▸ Task requirements: Below are records; copy every line in them that holds the word "relative".

▸ Records provided:
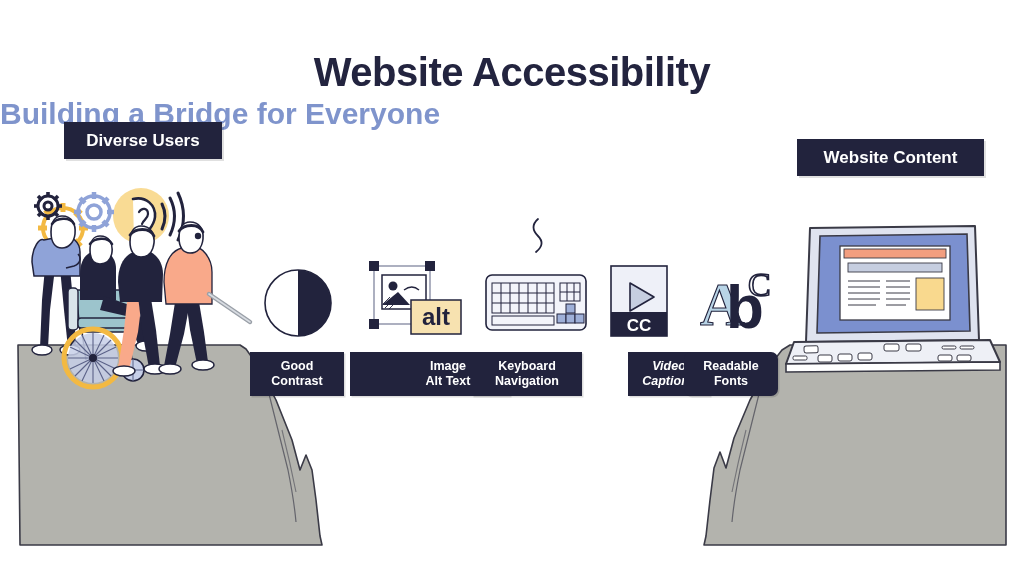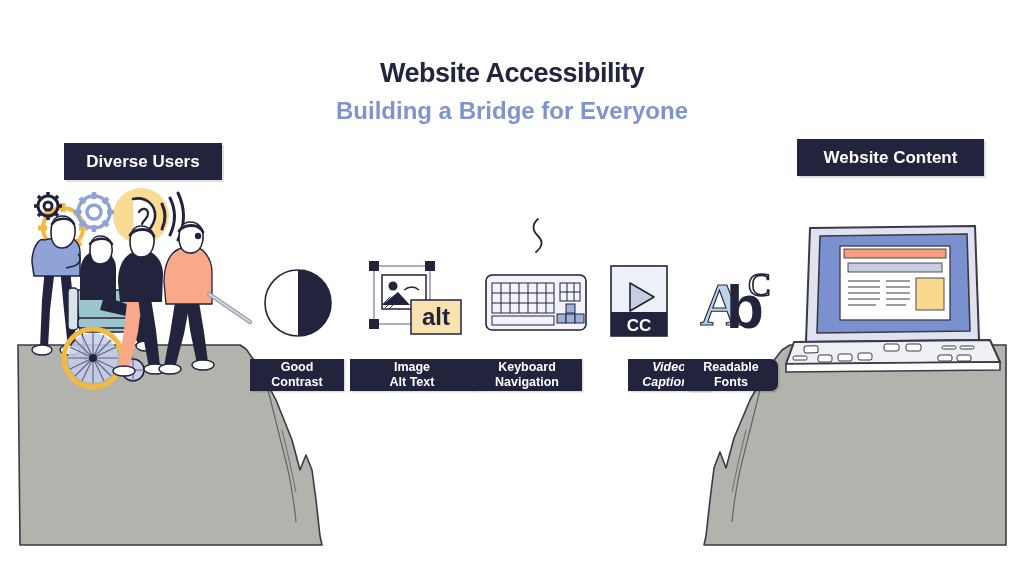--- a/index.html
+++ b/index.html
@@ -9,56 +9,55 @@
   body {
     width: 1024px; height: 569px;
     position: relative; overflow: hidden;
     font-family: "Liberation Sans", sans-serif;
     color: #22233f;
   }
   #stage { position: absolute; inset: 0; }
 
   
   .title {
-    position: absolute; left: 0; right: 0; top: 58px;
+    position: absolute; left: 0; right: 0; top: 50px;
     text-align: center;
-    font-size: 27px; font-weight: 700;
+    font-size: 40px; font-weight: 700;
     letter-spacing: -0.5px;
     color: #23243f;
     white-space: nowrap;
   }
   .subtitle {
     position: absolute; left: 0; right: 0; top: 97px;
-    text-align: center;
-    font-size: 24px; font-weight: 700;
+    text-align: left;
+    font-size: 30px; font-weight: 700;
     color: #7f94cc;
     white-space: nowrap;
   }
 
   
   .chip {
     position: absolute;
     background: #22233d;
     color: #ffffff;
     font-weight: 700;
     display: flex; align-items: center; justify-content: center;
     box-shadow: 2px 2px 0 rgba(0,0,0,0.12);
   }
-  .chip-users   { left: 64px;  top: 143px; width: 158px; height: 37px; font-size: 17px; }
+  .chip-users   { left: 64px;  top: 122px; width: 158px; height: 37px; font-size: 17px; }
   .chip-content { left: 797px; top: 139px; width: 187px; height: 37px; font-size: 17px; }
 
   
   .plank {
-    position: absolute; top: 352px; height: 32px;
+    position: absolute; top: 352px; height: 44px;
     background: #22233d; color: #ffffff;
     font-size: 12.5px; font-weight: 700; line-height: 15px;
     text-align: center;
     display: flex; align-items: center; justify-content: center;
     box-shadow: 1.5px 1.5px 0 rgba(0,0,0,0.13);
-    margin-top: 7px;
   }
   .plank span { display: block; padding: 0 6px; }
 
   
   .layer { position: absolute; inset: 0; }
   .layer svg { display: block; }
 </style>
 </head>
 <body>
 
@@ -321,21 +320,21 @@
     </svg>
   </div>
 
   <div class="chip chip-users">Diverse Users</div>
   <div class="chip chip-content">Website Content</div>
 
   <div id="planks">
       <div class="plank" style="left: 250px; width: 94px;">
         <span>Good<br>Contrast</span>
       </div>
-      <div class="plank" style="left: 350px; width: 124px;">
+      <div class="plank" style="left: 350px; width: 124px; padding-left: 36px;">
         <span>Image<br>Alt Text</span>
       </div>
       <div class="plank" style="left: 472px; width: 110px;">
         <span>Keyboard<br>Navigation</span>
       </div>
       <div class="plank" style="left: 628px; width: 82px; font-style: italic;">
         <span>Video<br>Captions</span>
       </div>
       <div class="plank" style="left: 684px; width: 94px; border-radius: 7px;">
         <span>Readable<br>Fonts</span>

---

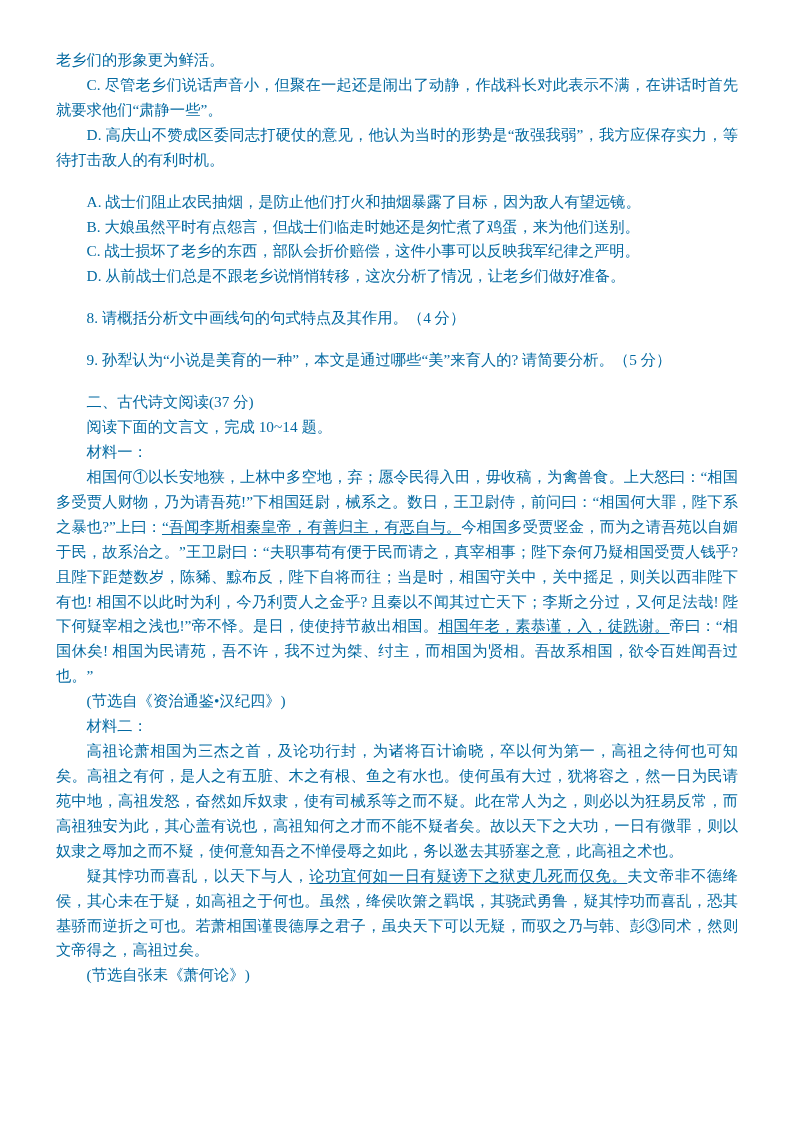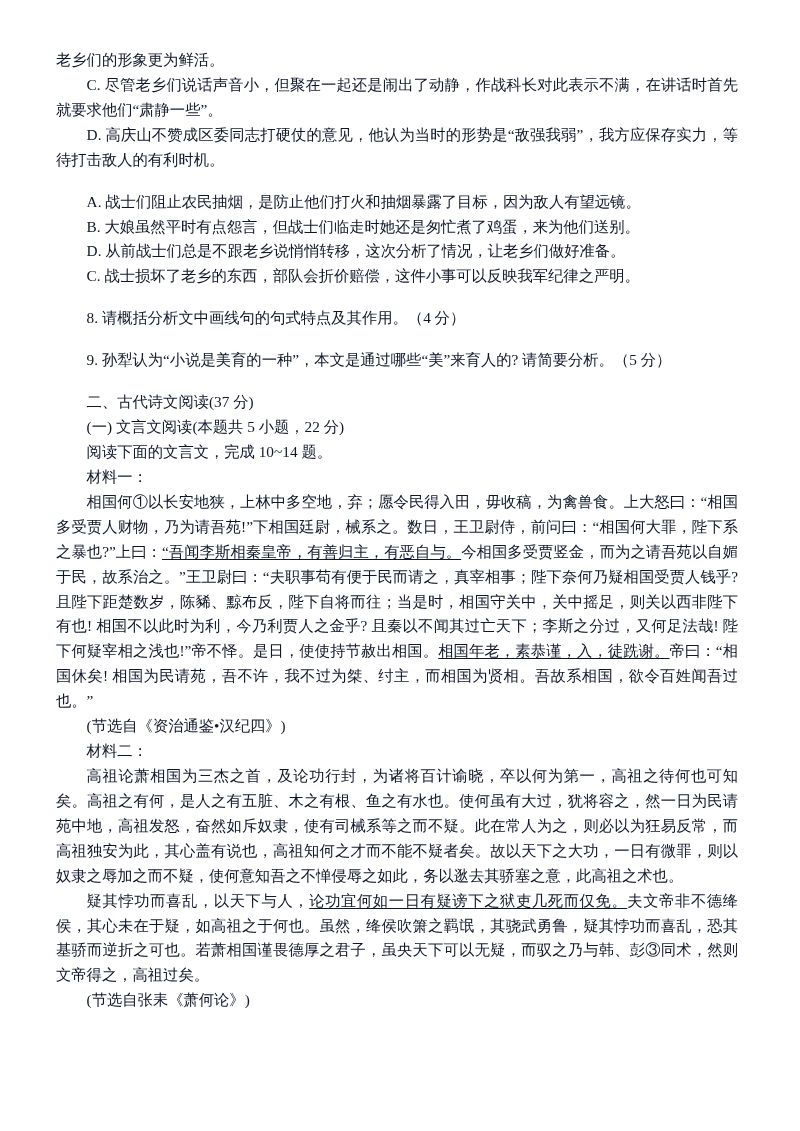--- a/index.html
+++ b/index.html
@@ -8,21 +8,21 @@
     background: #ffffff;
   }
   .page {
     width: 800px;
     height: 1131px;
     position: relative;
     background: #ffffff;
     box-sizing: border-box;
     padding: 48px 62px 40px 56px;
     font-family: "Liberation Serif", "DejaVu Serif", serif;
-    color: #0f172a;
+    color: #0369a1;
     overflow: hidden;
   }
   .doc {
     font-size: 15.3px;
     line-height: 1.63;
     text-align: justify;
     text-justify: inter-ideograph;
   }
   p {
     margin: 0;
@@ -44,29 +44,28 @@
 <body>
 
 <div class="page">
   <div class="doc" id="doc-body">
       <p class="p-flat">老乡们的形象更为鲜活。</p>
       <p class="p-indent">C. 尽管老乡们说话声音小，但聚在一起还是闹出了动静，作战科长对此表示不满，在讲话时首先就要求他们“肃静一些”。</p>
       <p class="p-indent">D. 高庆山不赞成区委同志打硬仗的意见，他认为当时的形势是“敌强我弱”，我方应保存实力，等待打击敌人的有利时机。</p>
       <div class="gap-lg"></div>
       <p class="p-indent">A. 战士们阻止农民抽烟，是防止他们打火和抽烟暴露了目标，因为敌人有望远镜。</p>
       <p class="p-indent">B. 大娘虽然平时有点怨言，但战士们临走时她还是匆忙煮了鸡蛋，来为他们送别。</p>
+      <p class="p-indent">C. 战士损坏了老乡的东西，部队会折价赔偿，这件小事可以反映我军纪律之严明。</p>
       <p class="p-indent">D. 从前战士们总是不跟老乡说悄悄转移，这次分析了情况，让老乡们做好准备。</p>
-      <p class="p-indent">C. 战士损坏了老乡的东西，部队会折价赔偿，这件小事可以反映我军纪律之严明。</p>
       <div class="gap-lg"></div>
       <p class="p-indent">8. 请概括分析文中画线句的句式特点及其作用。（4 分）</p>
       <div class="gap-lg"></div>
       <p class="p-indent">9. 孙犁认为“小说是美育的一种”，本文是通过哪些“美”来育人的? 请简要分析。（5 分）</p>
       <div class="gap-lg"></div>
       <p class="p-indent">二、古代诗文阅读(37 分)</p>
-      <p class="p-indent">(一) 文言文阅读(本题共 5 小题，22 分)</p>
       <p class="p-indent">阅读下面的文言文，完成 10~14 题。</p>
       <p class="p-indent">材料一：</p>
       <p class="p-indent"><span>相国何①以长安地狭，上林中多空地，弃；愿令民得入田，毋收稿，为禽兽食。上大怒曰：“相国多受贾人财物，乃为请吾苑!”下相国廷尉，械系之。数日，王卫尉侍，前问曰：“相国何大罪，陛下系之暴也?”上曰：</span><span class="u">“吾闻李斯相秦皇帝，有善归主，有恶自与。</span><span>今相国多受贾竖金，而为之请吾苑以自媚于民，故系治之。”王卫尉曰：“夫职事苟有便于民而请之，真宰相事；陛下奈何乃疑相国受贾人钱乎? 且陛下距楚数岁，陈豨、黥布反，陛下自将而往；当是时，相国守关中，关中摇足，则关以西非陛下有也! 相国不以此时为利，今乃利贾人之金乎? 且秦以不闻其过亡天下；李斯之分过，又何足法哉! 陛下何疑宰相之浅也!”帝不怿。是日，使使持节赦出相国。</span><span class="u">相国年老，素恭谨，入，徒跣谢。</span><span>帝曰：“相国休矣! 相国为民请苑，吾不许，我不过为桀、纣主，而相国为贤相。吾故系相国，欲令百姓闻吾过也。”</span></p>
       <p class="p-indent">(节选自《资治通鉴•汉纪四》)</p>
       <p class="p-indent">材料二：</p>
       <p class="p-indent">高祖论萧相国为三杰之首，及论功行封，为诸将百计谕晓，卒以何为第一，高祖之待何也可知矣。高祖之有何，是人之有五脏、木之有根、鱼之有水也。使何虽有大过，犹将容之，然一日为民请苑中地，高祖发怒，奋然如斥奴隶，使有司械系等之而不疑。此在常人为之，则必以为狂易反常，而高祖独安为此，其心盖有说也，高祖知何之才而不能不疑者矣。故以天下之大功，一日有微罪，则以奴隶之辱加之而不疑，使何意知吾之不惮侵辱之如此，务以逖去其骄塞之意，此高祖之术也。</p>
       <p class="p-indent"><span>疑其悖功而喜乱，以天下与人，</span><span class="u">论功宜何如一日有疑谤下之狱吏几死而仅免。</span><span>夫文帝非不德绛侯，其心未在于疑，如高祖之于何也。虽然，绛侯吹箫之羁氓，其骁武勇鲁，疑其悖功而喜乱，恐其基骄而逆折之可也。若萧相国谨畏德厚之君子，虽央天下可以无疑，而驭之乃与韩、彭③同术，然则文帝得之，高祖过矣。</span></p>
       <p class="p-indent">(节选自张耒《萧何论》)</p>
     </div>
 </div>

▸ Task response:
     position: relative; overflow: hidden;
     position: relative;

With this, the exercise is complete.